Sinn Féin - On Your Side

Insurance Ireland’s opposition to new database must be dropped as EU looks at exclusion issue - Pearse Doherty TD

17 May, 2018 - by Pearse Doherty TD

Sinn Féin Finance Spokesperson Pearse Doherty TD has said the news that the EU investigation into anti-competitive practices in the insurance industry is focusing in on the exclusion of new entrants will come as no surprise to drivers and others who have dealt with the industry.

The Sinn Féin Dáil deputy leader has called on Insurance Ireland to drop its frivolous opposition to the new Claims Database which he said now looks like a “sick joke”.

Deputy Doherty said:

“The report this morning that Insurance Ireland is under investigation for excluding new entrants from accessing data on an equal footing will come as no surprise to me or anybody else who has dealt with the body.

"Insurance Ireland have denied any wrongdoing and I am sure the record of their replies to me and colleagues on this issue will be important in the investigation.
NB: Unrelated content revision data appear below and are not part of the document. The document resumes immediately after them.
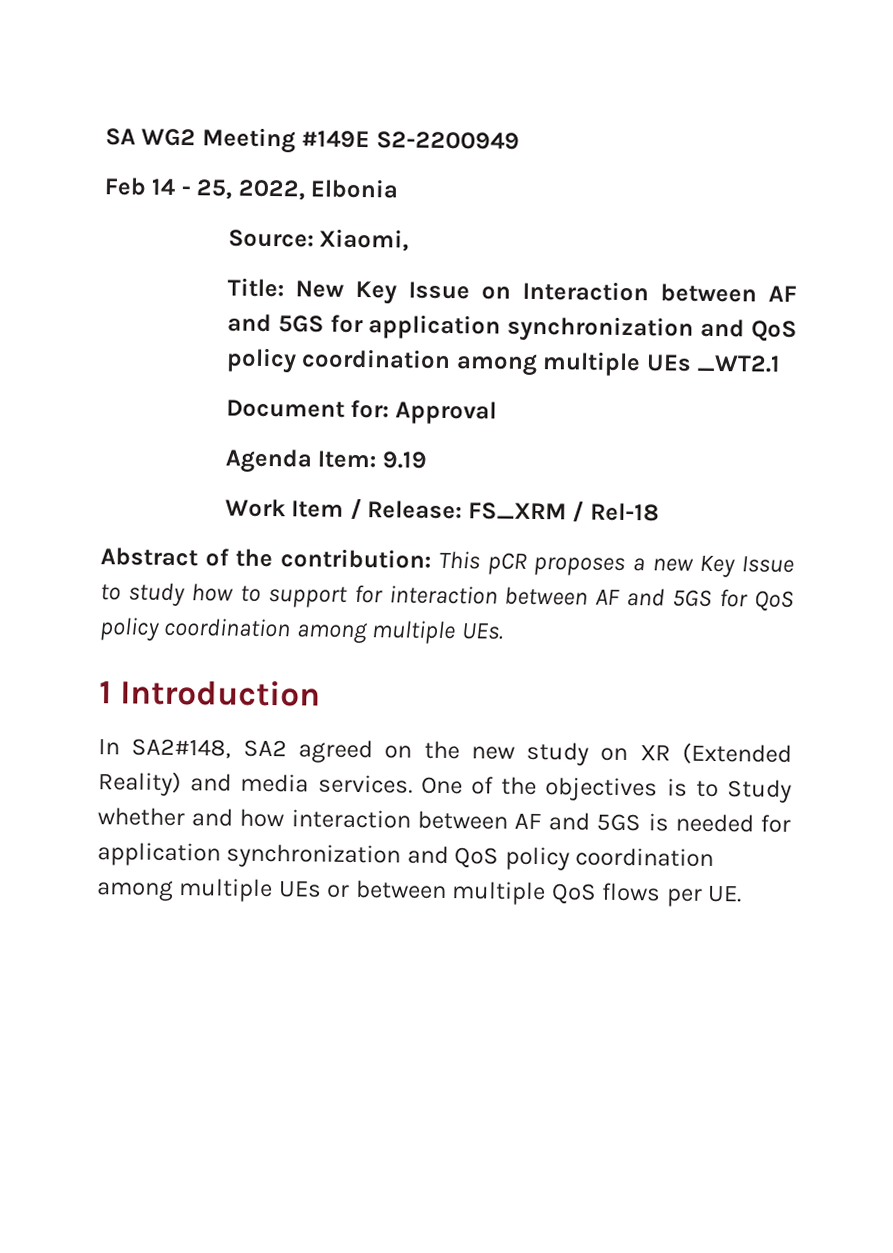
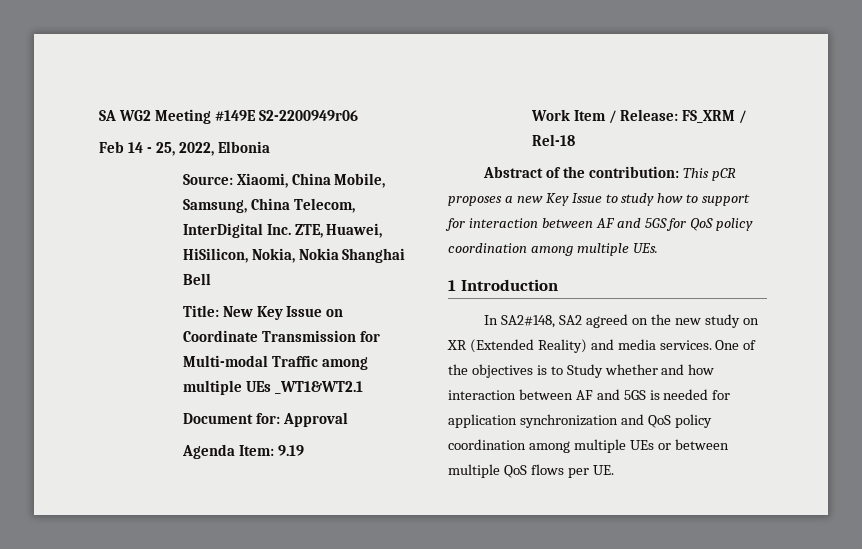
- SA WG2 Meeting #149E S2-2200949
+ SA WG2 Meeting #149E S2-2200949r06
- Source: Xiaomi,
+ Source: Xiaomi, China Mobile, Samsung, China Telecom, InterDigital Inc. ZTE, Huawei, HiSilicon, Nokia, Nokia Shanghai Bell
- Title: New Key Issue on Interaction between AF and 5GS for application synchronization and QoS policy coordination among multiple UEs _WT2.1
+ Title: New Key Issue on Coordinate Transmission for Multi-modal Traffic among multiple UEs _WT1&WT2.1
"The opposition of Insurance Ireland and their delaying tactics on the new Claims Database are a cynical attempt to resist change. They should now drop their very weak objections and accept that change is coming whether they like it or not. Ironically they claim that the new system could create additional barriers to entry to the market. That seems like a sick joke in light of today’s reports.
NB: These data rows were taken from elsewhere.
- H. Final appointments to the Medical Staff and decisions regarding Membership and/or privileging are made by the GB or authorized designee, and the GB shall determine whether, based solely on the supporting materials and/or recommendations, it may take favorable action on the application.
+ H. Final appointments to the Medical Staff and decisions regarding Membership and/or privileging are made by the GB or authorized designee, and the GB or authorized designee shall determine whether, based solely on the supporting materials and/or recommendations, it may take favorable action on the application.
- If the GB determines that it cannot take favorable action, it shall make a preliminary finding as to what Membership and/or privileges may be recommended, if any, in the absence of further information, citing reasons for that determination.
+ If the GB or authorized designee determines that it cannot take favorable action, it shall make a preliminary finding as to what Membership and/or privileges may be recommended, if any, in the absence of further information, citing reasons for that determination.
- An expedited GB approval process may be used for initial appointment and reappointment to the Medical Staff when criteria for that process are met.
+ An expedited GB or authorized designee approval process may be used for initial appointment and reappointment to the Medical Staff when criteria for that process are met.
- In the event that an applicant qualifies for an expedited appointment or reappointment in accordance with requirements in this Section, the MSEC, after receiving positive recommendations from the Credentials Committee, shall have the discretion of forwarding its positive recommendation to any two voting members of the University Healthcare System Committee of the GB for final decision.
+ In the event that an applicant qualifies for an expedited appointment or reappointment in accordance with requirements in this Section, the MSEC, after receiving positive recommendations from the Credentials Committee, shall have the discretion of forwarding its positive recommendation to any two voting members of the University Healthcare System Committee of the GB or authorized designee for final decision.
"It also points to the need for my legislation to impose jail sentences on insurers who lie to the Central Bank. It was misleading information from insurers put the need for this new law into the political sphere. I am determined to follow through and put in place real punishments for the bankers and insurers who have lied to the regulator.

"I have received this week an ECB opinion on the legislation which says it complements existing law meaning there are no excuses in the way for government to block the Bill. Today’s news shows why my Bill is needed and I hope that it will be put into law soon.”